--- Input data Enclosed Below ---
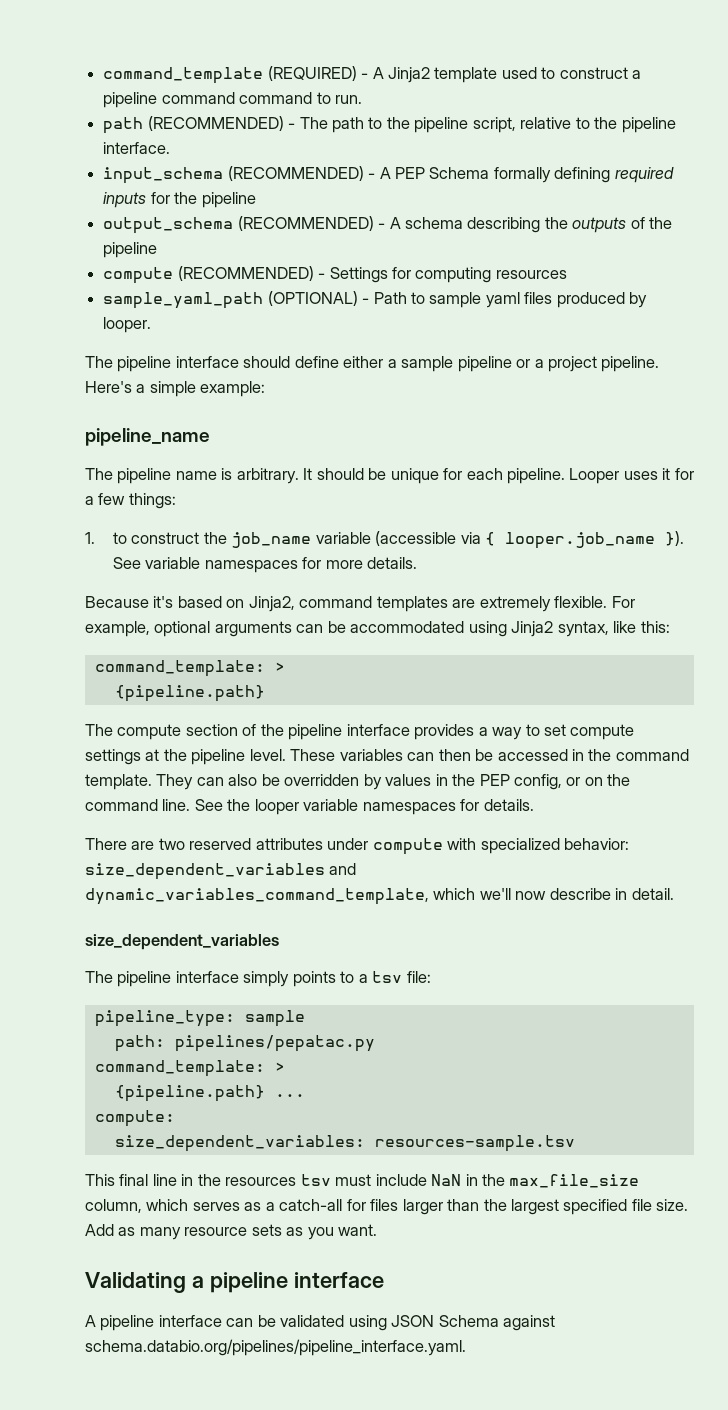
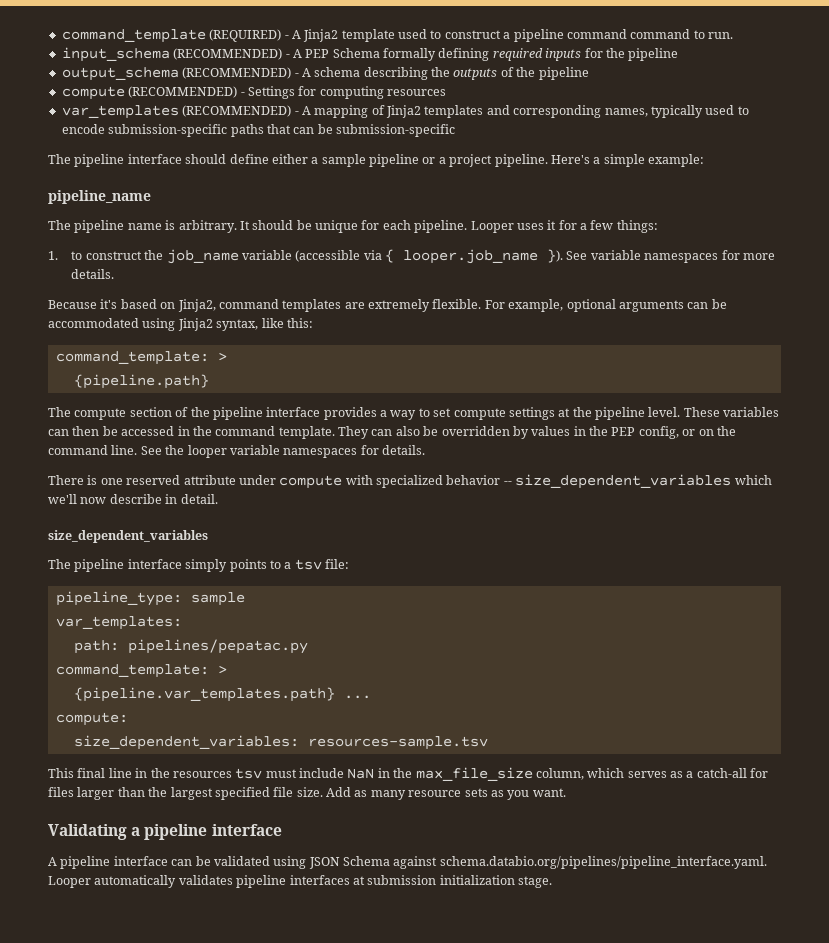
- path (RECOMMENDED) - The path to the pipeline script, relative to the pipeline interface.
- sample_yaml_path (OPTIONAL) - Path to sample yaml files produced by looper.
+ var_templates (RECOMMENDED) - A mapping of Jinja2 templates and corresponding names, typically used to encode submission-specific paths that can be submission-specific
- There are two reserved attributes under compute with specialized behavior: size_dependent_variables and dynamic_variables_command_template, which we'll now describe in detail.
+ There is one reserved attribute under compute with specialized behavior -- size_dependent_variables which we'll now describe in detail.
+ var_templates:
- {pipeline.path} ...
+ {pipeline.var_templates.path} ...
- A pipeline interface can be validated using JSON Schema against schema.databio.org/pipelines/pipeline_interface.yaml.
+ A pipeline interface can be validated using JSON Schema against schema.databio.org/pipelines/pipeline_interface.yaml. Looper automatically validates pipeline interfaces at submission initialization stage.

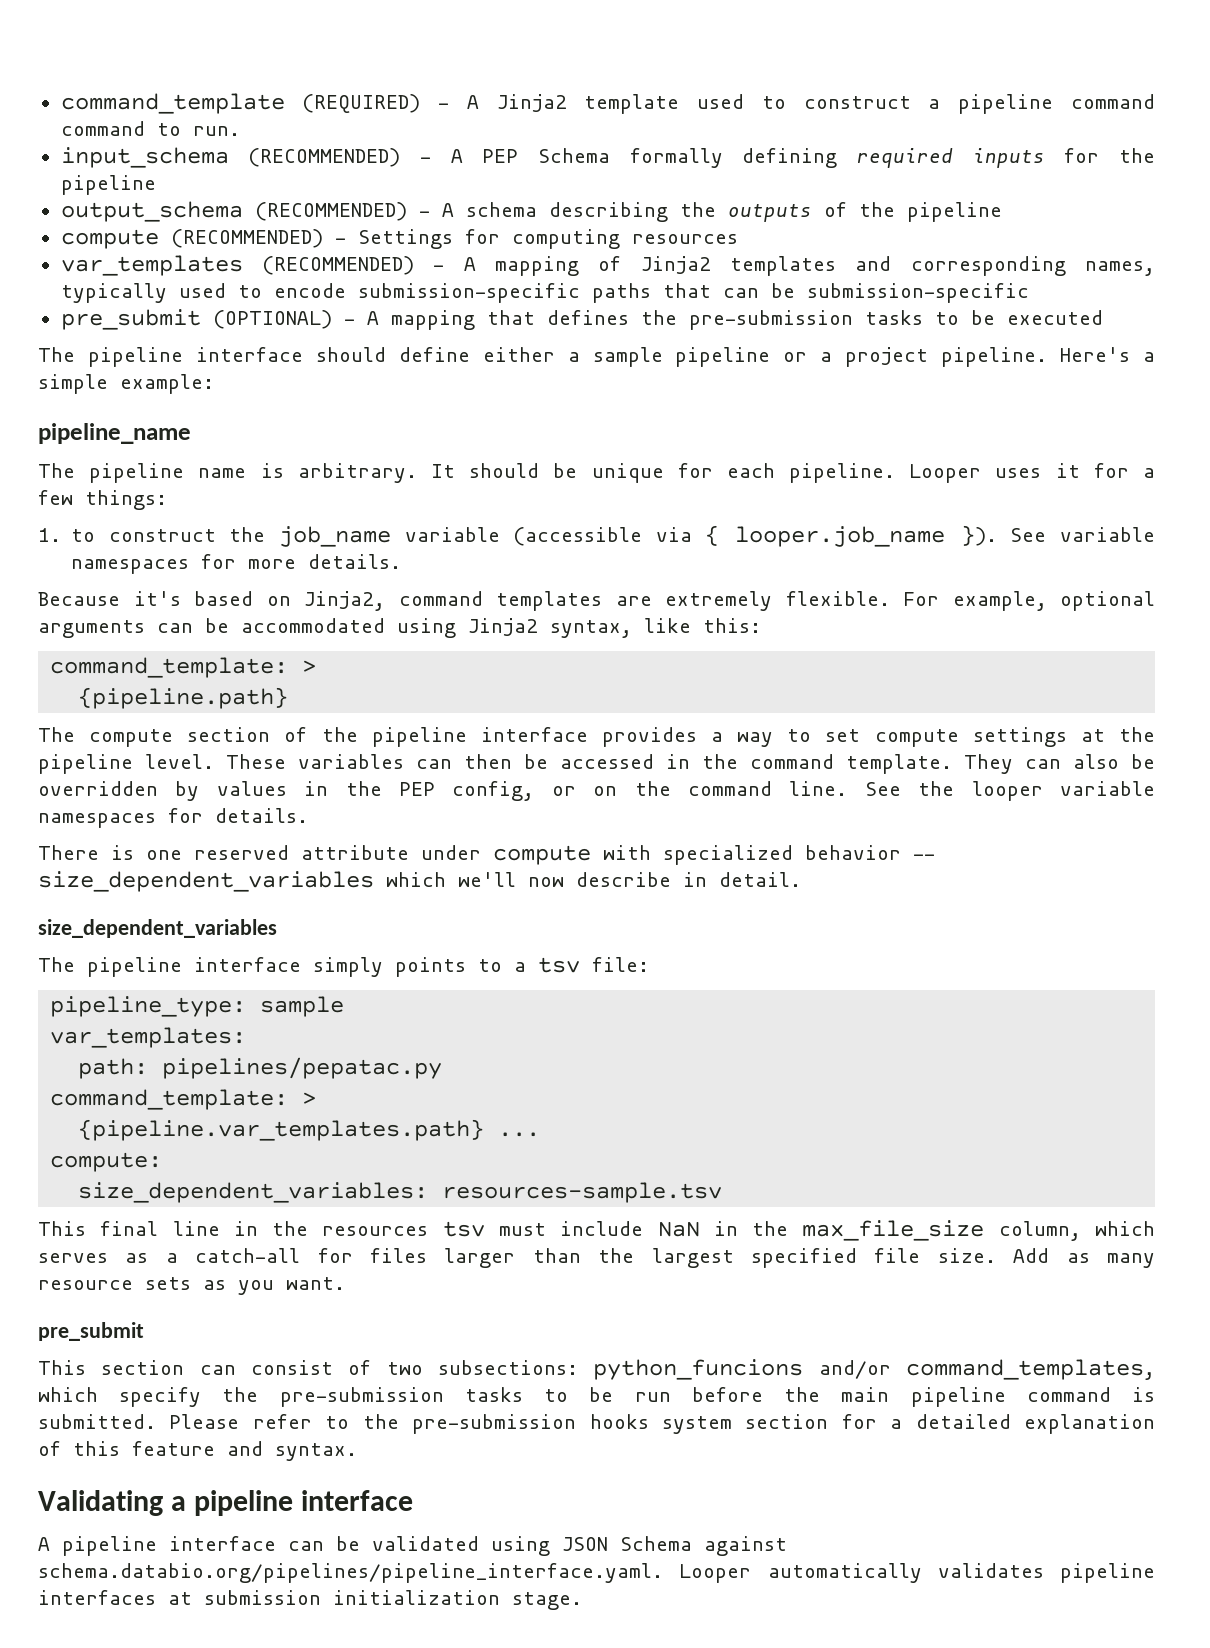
+ pre_submit (OPTIONAL) - A mapping that defines the pre-submission tasks to be executed
  Add as many resource sets as you want.
+ pre_submit
+ This section can consist of two subsections: python_funcions and/or command_templates, which specify the pre-submission tasks to be run before the main pipeline command is submitted. Please refer to the pre-submission hooks system section for a detailed explanation of this feature and syntax.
--- End of Enclosed Input data ---
▸ Problem description: Find every line above that contains the word "schema", and return each one.

▸ Result of the exercise:
- A pipeline interface can be validated using JSON Schema against schema.databio.org/pipelines/pipeline_interface.yaml.
+ A pipeline interface can be validated using JSON Schema against schema.databio.org/pipelines/pipeline_interface.yaml. Looper automatically validates pipeline interfaces at submission initialization stage.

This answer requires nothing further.